On AWS Zen4 `m7a.metal-48xl` instances with GCC 12, one may expect the following results:

```sh
$ build_release/reduce_bench
You did not feed the size of arrays, so we will use a 1GB array!
2025-01-18T11:26:46+00:00
Running build_release/reduce_bench
Run on (192 X 3701.95 MHz CPU s)
CPU Caches:
L1 Data 32 KiB (x192)
L1 Instruction 32 KiB (x192)
L2 Unified 1024 KiB (x192)
L3 Unified 32768 KiB (x24)
Load Average: 4.54, 2.78, 4.94
***WARNING*** CPU scaling is enabled, the benchmark real time measurements may be noisy and will incur extra overhead.
--------------------------------------------------------------------------------------------------------------------
Benchmark Time CPU Iterations UserCounters...
--------------------------------------------------------------------------------------------------------------------
unrolled/min_time:10.000/real_time 30546168 ns 30416147 ns 461 bytes/s=35.1514G/s error,%=50
unrolled/min_time:10.000/real_time 31563095 ns 31447017 ns 442 bytes/s=34.0189G/s error,%=0
std::accumulate/min_time:10.000/real_time 219734340 ns 219326135 ns 64 bytes/s=4.88655G/s error,%=93.75
std::accumulate/min_time:10.000/real_time 219853985 ns 219429612 ns 64 bytes/s=4.88389G/s error,%=0
openmp/min_time:10.000/real_time 5749979 ns 5709315 ns 1996 bytes/s=186.738G/s error,%=149.012u
std::reduce/min_time:10.000/real_time 2913596 ns 2827125 ns 4789 bytes/s=368.528G/s error,%=0
std::reduce/min_time:10.000/real_time 2899901 ns 2831183 ns 4874 bytes/s=370.268G/s error,%=0
std::reduce/min_time:10.000/real_time 3026168 ns 2940291 ns 4461 bytes/s=354.819G/s error,%=0
std::reduce/min_time:10.000/real_time 3053703 ns 2936506 ns 4797 bytes/s=351.62G/s error,%=0
sse@threads/min_time:10.000/real_time 10132563 ns 9734108 ns 1000 bytes/s=105.969G/s error,%=0.520837
avx2/min_time:10.000/real_time 32225620 ns 32045487 ns 435 bytes/s=33.3195G/s error,%=50
avx2/min_time:10.000/real_time 110283627 ns 110023814 ns 127 bytes/s=9.73619G/s error,%=0
avx2/min_time:10.000/real_time 55559986 ns 55422069 ns 247 bytes/s=19.3258G/s error,%=0
avx2@threads/min_time:10.000/real_time 9612120 ns 9277454 ns 1467 bytes/s=111.707G/s error,%=0.521407
avx2@threads/min_time:10.000/real_time 10091882 ns 9708706 ns 1389 bytes/s=106.397G/s error,%=0.520837
avx512/min_time:10.000/real_time 55713332 ns 55615555 ns 243 bytes/s=19.2726G/s error,%=50
avx512@threads/min_time:10.000/real_time 9701513 ns 9383267 ns 1435 bytes/s=110.678G/s error,%=50.2604
avx512/min_time:10.000/real_time 48203352 ns 48085623 ns 228 bytes/s=22.2753G/s error,%=50
avx512@threads/min_time:10.000/real_time 9275968 ns 8955543 ns 1508 bytes/s=115.755G/s error,%=50.2604
avx512/min_time:10.000/real_time 40012581 ns 39939290 ns 352 bytes/s=26.8351G/s error,%=50
avx512@threads/min_time:10.000/real_time 9477545 ns 9168739 ns 1488 bytes/s=113.293G/s error,%=50.2581
```

Observations:

- 370 GB/s can be reached in dual-socket DDR5 setups with 12 channel memory.
- Using Kahan-like schemes is 3x slower than pure `float` and 2x slower than `double`.

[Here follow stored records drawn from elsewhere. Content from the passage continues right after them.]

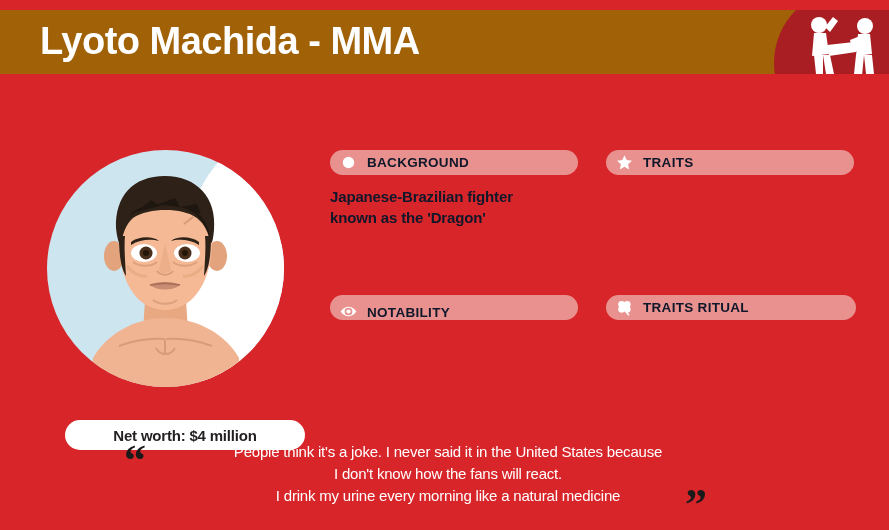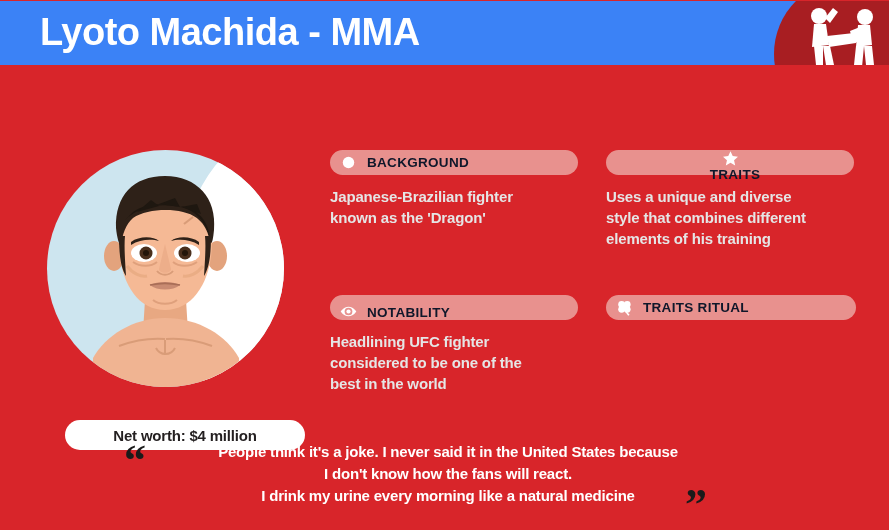"Lyoto Machida - MMA" .header { background: #3b82f6 -> #a16207; top: 1px -> 10px }
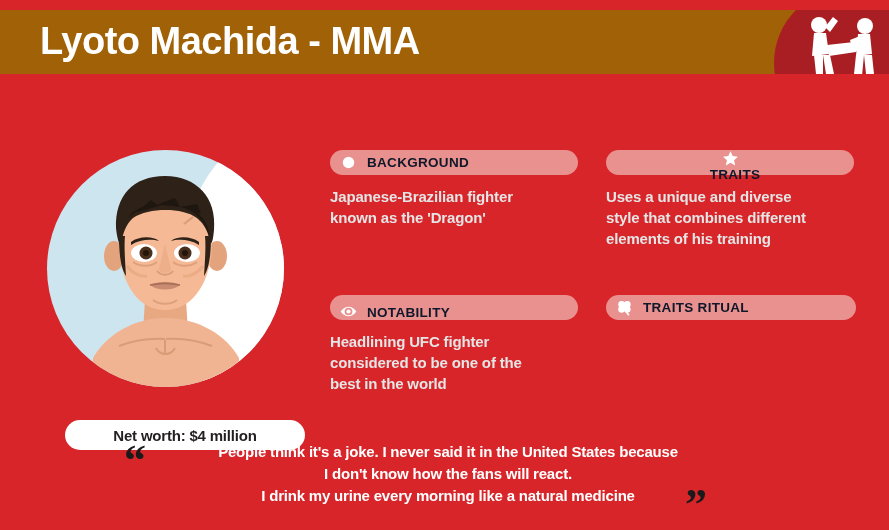"TRAITS" .pill-tra { flex-direction: column -> none }
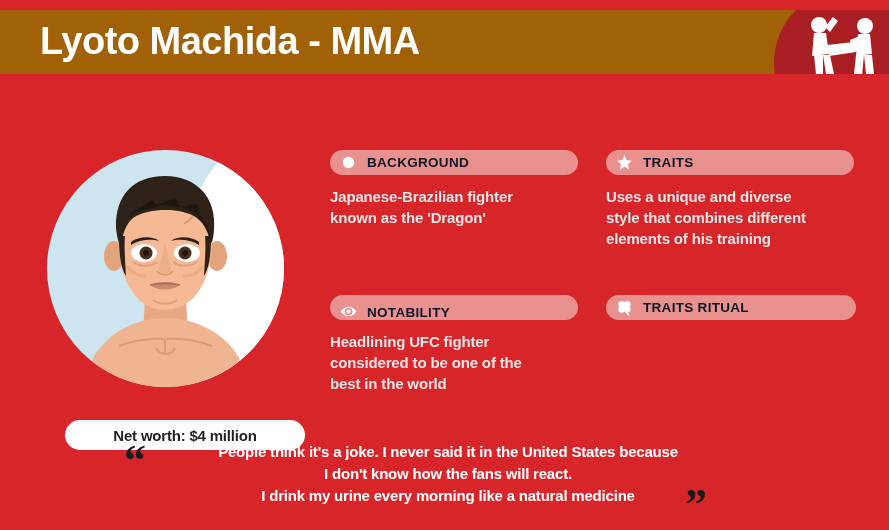"Japanese-Brazilian fighter" .fact-text { color: #e5e5e5 -> #0f172a }
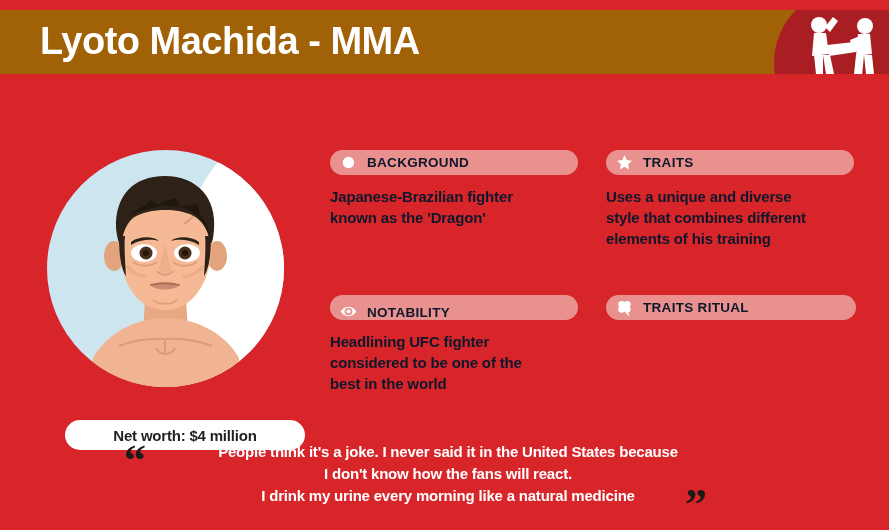"Uses a unique and diverse" div.fact-text { html: <div>Uses a unique and diverse style that combines different elements of his training</div> -> none }
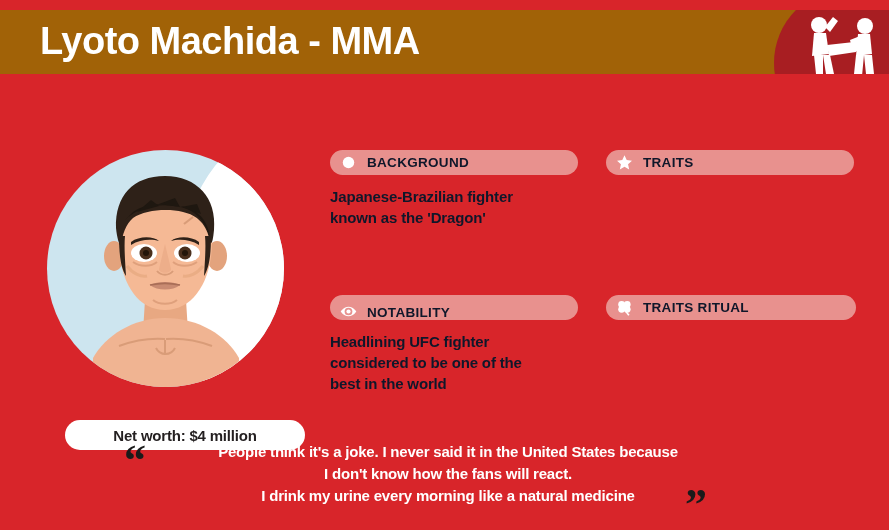"Headlining UFC fighter" div.fact-text { html: <div>Headlining UFC fighter considered to be one of the best in the world</div> -> none }
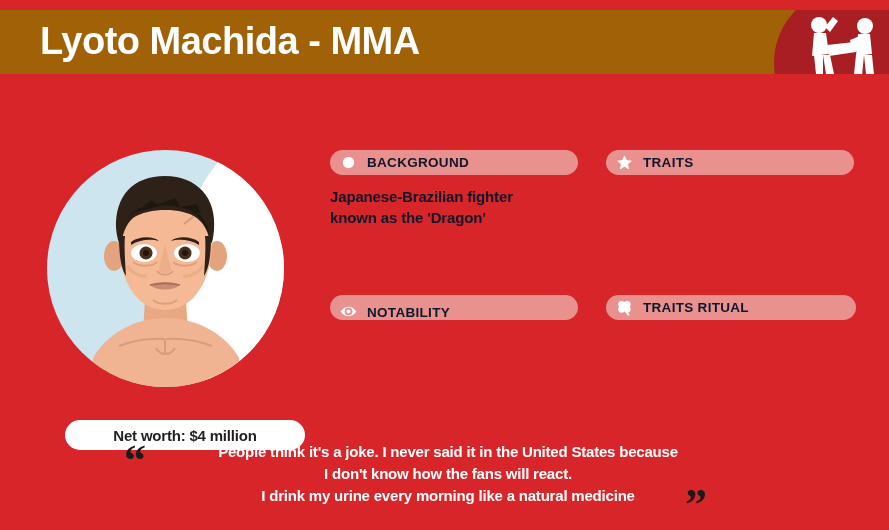"People think it's a joke." .quote-text { font-weight: bold -> normal }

One of the interesting observations is the effect of latency hiding, interleaving the operations executing on different ports of the same CPU.
It is evident when benchmarking AVX-512 kernels on very small arrays:

```sh
--------------------------------------------------------------------------------------------------------------------
Benchmark Time CPU Iterations UserCounters...
--------------------------------------------------------------------------------------------------------------------
avx512/f32/streamed/min_time:10.000/real_time 19.4 ns 19.4 ns 724081506 bytes/s=211.264G/s
avx512/f32/unrolled/min_time:10.000/real_time 15.1 ns 15.1 ns 934282388 bytes/s=271.615G/s
avx512/f32/interleaving/min_time:10.000/real_time 12.3 ns 12.3 ns 1158791855 bytes/s=332.539G/s
```

The reason this happens is that on Zen4:

- Addition instructions like `vaddps zmm, zmm, zmm` and `vaddpd zmm, zmm, zmm` execute on ports 2 and 3.
- Fused-Multiply-Add instructions like `vfmadd132ps zmm, zmm, zmm` execute on ports 0 and 1.

So if the CPU can fetch enough data in time, we can have at least 4 ports simultaneously busy, and the latency of the operation is hidden.